Mitt Romney zdążył już złożyć gratulacje Obamie. Brak zmiany na stanowisku głowy państwa oznacza brak większych zmian w polityce gospodarczej (szczególnie monetarnej).

Wzrósł apetyt na ryzyko na rynku walutowym co przejawia się osłabieniem się dolara do wszystkich walut krajów G-10 (najmocniej w stosunku do duńskiej korony i euro). Problemem staje się teraz podział Kongresu, szczególnie w perspektywie zbliżającego się fical cliff’u, który negatywnie wpłynie na wzrost gospodarczy w USA. Szczegółową analizę gospodarczych skutków wyboru Obamy znajdziecie Państwo w Raporcie Specjalnym: Najważniejsze wydarzenia polityczne roku i ich wpływ na rynki finansowe.

Euroland: Sprzedaż detaliczna

Rosnące zadłużenie krajów strefy euro powoduje, że pogarsza się koniunktura konsumencka. Publikowany przez Komisję Europejską wskaźnik nastrojów konsumenckich spadł do poziomu najniższego od czerwca 2009 r. W ślad za tym podąża sprzedaż detaliczna, która w ujęciu rocznym spowalnia. Rynek spodziewa się, że dzisiejszy odczyt będzie trochę lepszy, jednak w dłuższej perspektywie należy oczekiwać mocniejszej dekoniunktury (tym bardziej jeśli nie zostaną rozwiązane problemy fiskalne krajów peryferyjnych Eurolandu).

Polska: Decyzja RPP

Kończące się dziś dwudniowe posiedzenie Rady Polityki Pieniężnej nie powinno przynieść zaskakującego rezultatu.

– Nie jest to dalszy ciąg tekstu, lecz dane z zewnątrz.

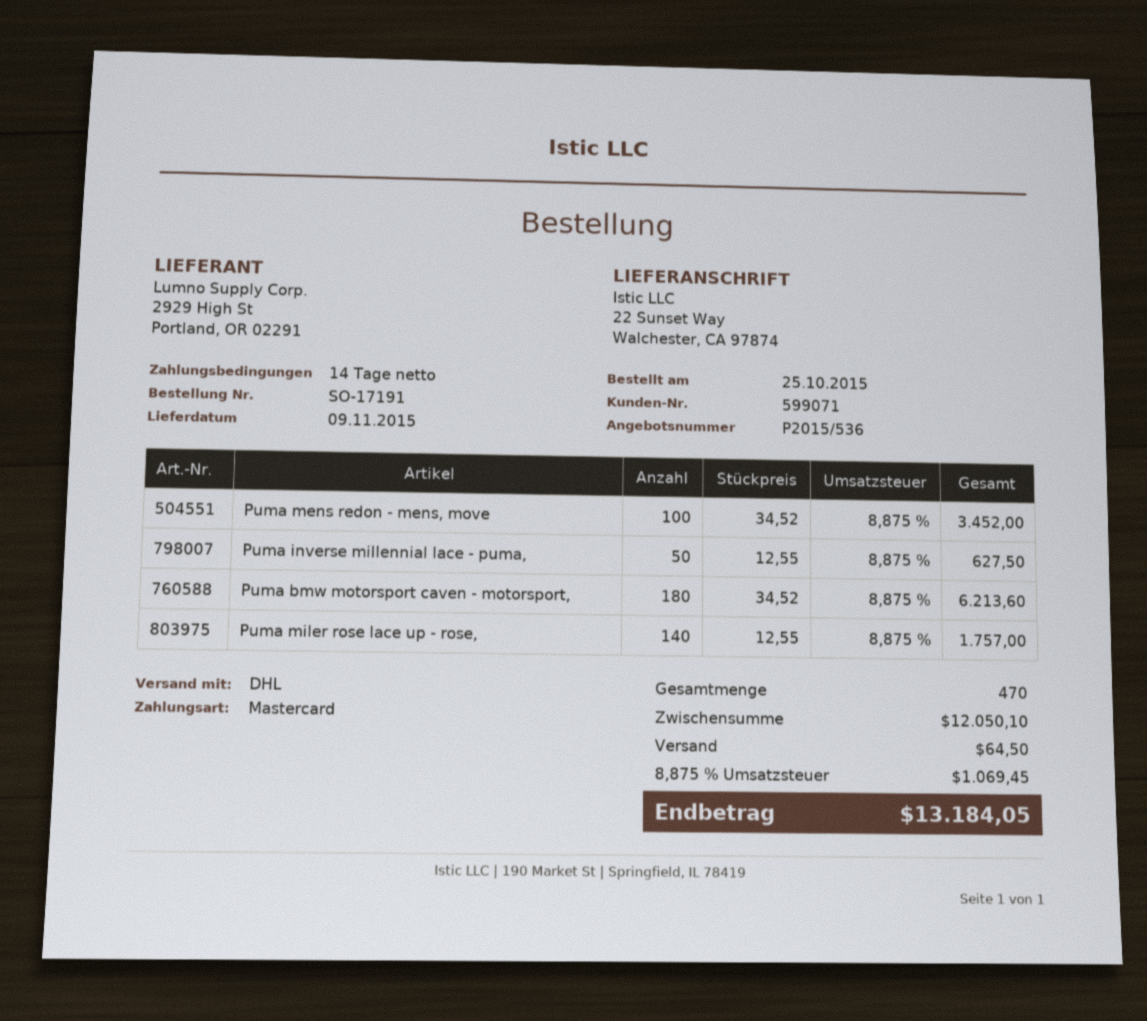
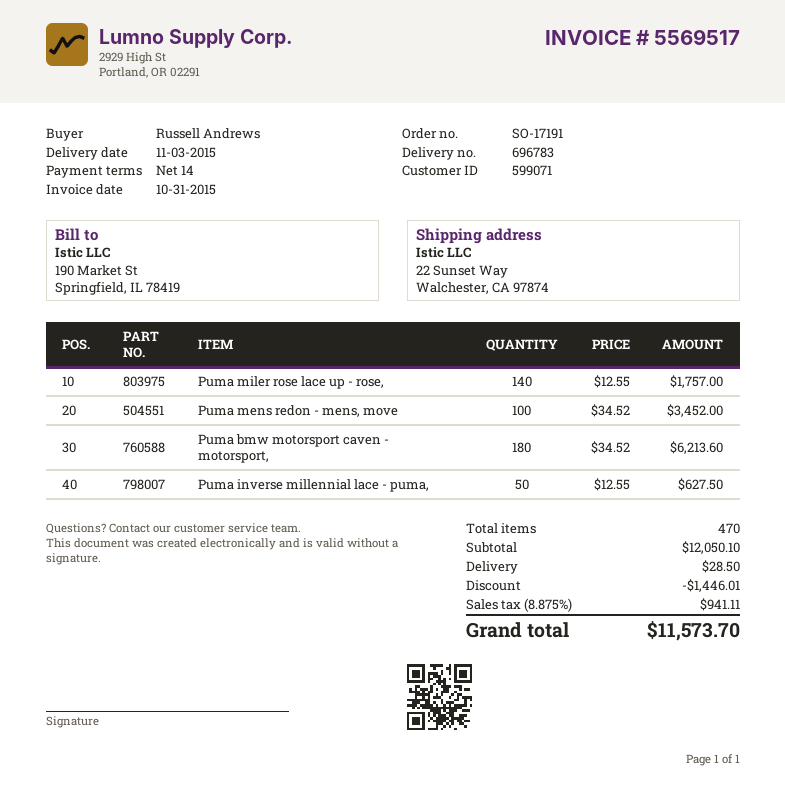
delivery date: 2015-11-09 -> 2015-11-03
discount: none -> 1446.01
shipping: 64.50 -> 28.50
tax: 8.875% = 1069.45 -> 8.875% = 941.11
total: 13184.05 -> 11573.70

Rynek zdyskontował już obniżkę o 25 pb, choć nie można wykluczać innych decyzji, ponieważ komunikacja Rady z rynkiem jest nienajlepsza. Oszacowana przez nas reguła Taylora wskazuje, że do końca roku stopy procentowe powinny zostać obniżone o 25 pb. – co jest zgodne z naszymi oczekiwaniami (następne obniżki mogą nastąpić w styczniu i marcu).